Even simple questions like “Did feature X drive activation this month?” can send you into a tailspin of tagging, exporting, or toggling between modules.

Gainsight Analytics: Made for CS, not product growth

Gainsight PX streamlines some workflows compared to Pendo, but it’s built for customer success reporting, not product iteration. The architecture reveals the priority: customer success operations over product iteration speed. At a glance, the dashboards look polished: adoption, retention, feature usage, new users, etc. But once you try to dig in, the limitations start stacking up:

  • No interactivity: In a widget like “New Users,” you’d expect to hover and click to break down these user groups in detail. Not in PX. There’s no drill-down, just static visualizations. This blocks segmentation or investigating usage drop-offs without bouncing between different tools.
gainsight analytics
Analytics in Gainsight show surface-level numbers but block true investigation into user behavior.
  • Static reports, not exploratory analytics: PX offers basic visualizations (funnels, paths, usage charts), but they’re built for presentation, not iteration. You can’t click a funnel stage to see drop-off users or click a usage spike to investigate what triggered it.
  • Segmentation is locked behind structure: PX does allow segmentation, but it’s rigid. You need well-defined user attributes piped in from a CRM or CDP. Want to build a quick segment based on behavior and survey scores? You can’t.
  • Real-time data? Not really: Gainsight PX updates on a delay, which makes it hard to iterate on product decisions quickly. If you’re running onboarding tests or rolling out a new feature, you’ll be looking at stale metrics.
  • Designed for account health, not user behavior: PX’s strength lies in aggregating usage across accounts and tying that to CS metrics. But that model doesn’t help when your focus is activation, engagement, or feature adoption at the individual level.

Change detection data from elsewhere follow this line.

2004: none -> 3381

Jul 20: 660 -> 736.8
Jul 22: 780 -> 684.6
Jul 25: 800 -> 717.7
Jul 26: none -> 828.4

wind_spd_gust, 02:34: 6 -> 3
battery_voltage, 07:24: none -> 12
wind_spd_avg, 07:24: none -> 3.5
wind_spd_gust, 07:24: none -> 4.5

Our analytics in Userpilot are built for product iteration speed. Click any funnel step to see exactly which users dropped off. Hover over a usage spike to see what triggered it. Build behavioral segments and respond to user patterns in seconds, not hours.

Try Userpilot as an Alternative to Pendo vs Gainsight for Product Analytics

Pendo vs Gainsight for in-app experiences

Winner: Gainsight PX wins on usability despite fewer features

Pendo overwhelms you with guide options but makes execution painful through constant back-and-forth between modules and CSS hacks. Gainsight PX offers basics with simpler workflows but limited flexibility. However, neither delivers the fast, intuitive user experience needed to design and iterate on onboarding flows without employee involvement or developer overhead.

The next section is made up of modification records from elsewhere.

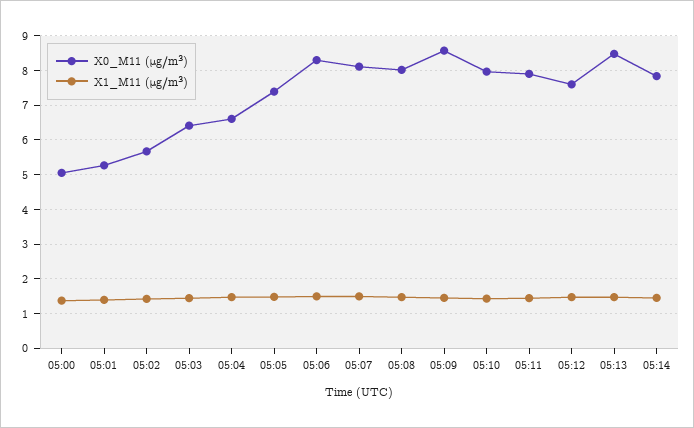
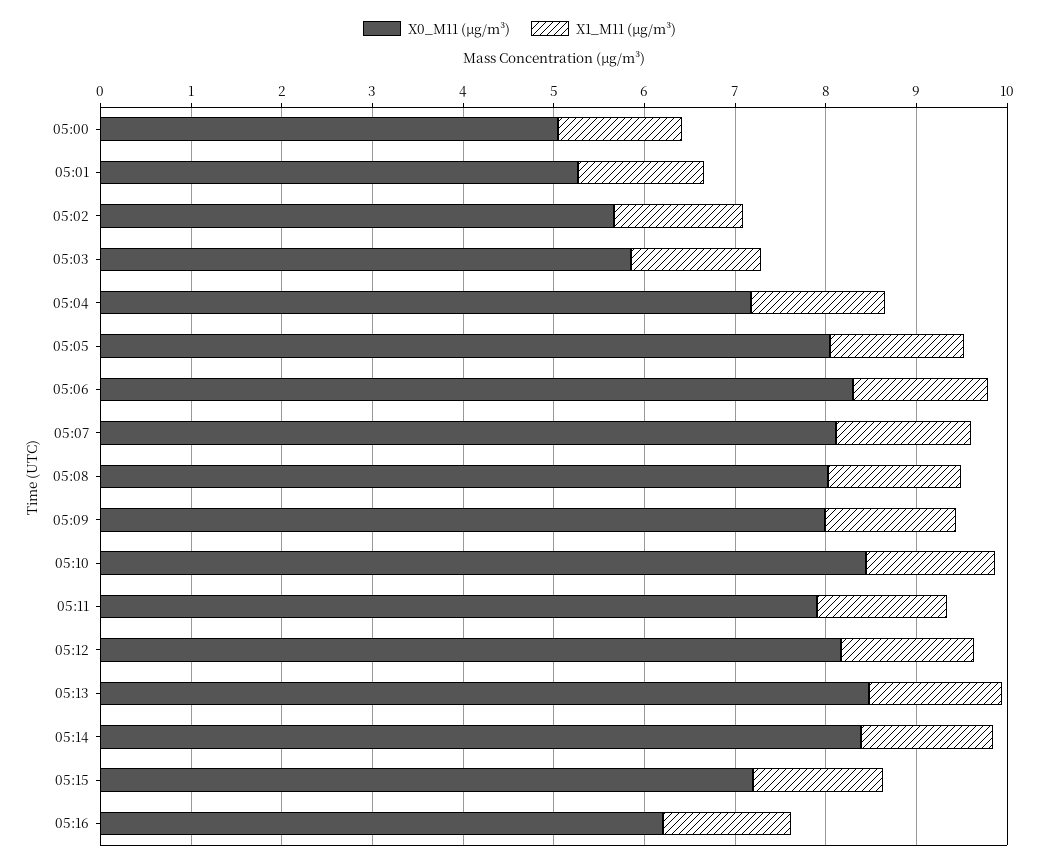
X0_M11 (μg/m³), 05:03: 6.4 -> 5.8
X0_M11 (μg/m³), 05:04: 6.6 -> 7.2
X0_M11 (μg/m³), 05:05: 7.4 -> 8
X0_M11 (μg/m³), 05:09: 8.6 -> 8
X0_M11 (μg/m³), 05:10: 8 -> 8.4
X0_M11 (μg/m³), 05:12: 7.6 -> 8.2
X0_M11 (μg/m³), 05:14: 7.8 -> 8.4
X0_M11 (μg/m³), 05:15: none -> 7.2
X1_M11 (μg/m³), 05:15: none -> 1.4
X0_M11 (μg/m³), 05:16: none -> 6.2
X1_M11 (μg/m³), 05:16: none -> 1.4

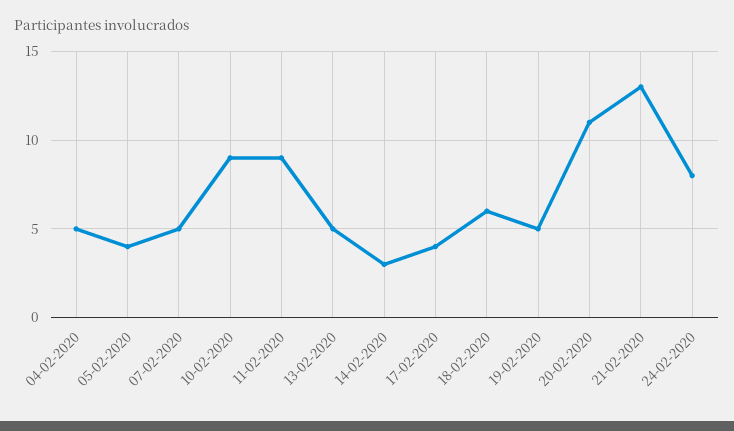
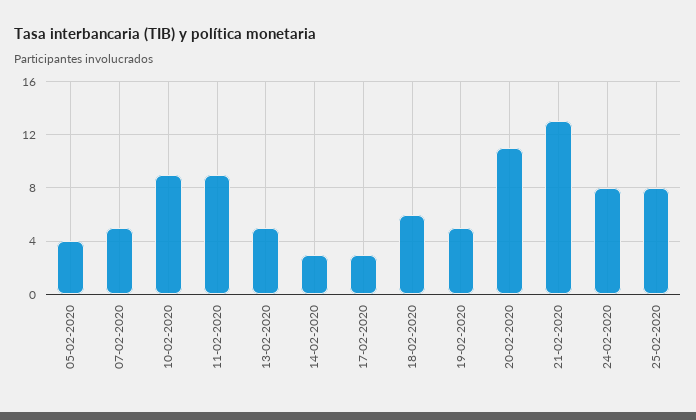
04-02-2020: 5 -> none
17-02-2020: 4 -> 3
25-02-2020: none -> 8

Pendo Guides: Feature bloat at its finest

Pendo boasts a laundry list of guide types (tooltips, banners, lightboxes, walkthroughs, polls), but what looks powerful on paper quickly turns into a UI nightmare in practice. The user experience is clunky, over-engineered, and packed with small usability traps that slow down your team:

  • ​It’s cumbersome to use: setting up no-code patterns like hotspots (pulsing beacons) simply doesn’t exist. Want an on-hover tooltip? Unless you’re comfy writing CSS, you’re out of luck; there’s no native trigger for that.
  • The guide editor itself can feel overwhelming and unintuitive. Even basic tasks like editing content or steps aren’t immediately obvious. Users on Reddit have chimed in too:

​“I did not like it one bit for in-app guides. It is glitchy, slow, unnecessarily complicated to implement and also very limited in triggers.”

pendo guides
Pendo’s guide editor requires constant step-switching and feels unintuitive.
  • Styling guides are a multi-tab operation: Want to apply a theme? You’ll need to jump from the Guides section into the Themes panel, which opens the Visual Design Studio (VDS) in a separate tab. After styling your theme, it doesn’t auto-apply to existing guides. You’ll have to open each guide one by one, reapply the theme, and republish it. This is especially painful at scale.
Customization is limited without CSS, making even simple edits harder than they should be.
Customization is limited without CSS, making even simple edits harder than they should be.
  • Customization is limited unless you write code: Out-of-the-box guide styling is pretty basic. Want to customize with gradient buttons or dynamic personalization like a user’s name or plan type? You’ll need to edit global CSS or inject agent metadata using custom code blocks. And yes, Pendo uses underscore.js for templating. So much for no-code.
  • No built-in personalization: Unlike modern tools that let you insert user properties directly into your content, Pendo makes this impossible without developer help. You can’t say “Hi [First Name]” unless you’ve hardcoded that metadata into your app.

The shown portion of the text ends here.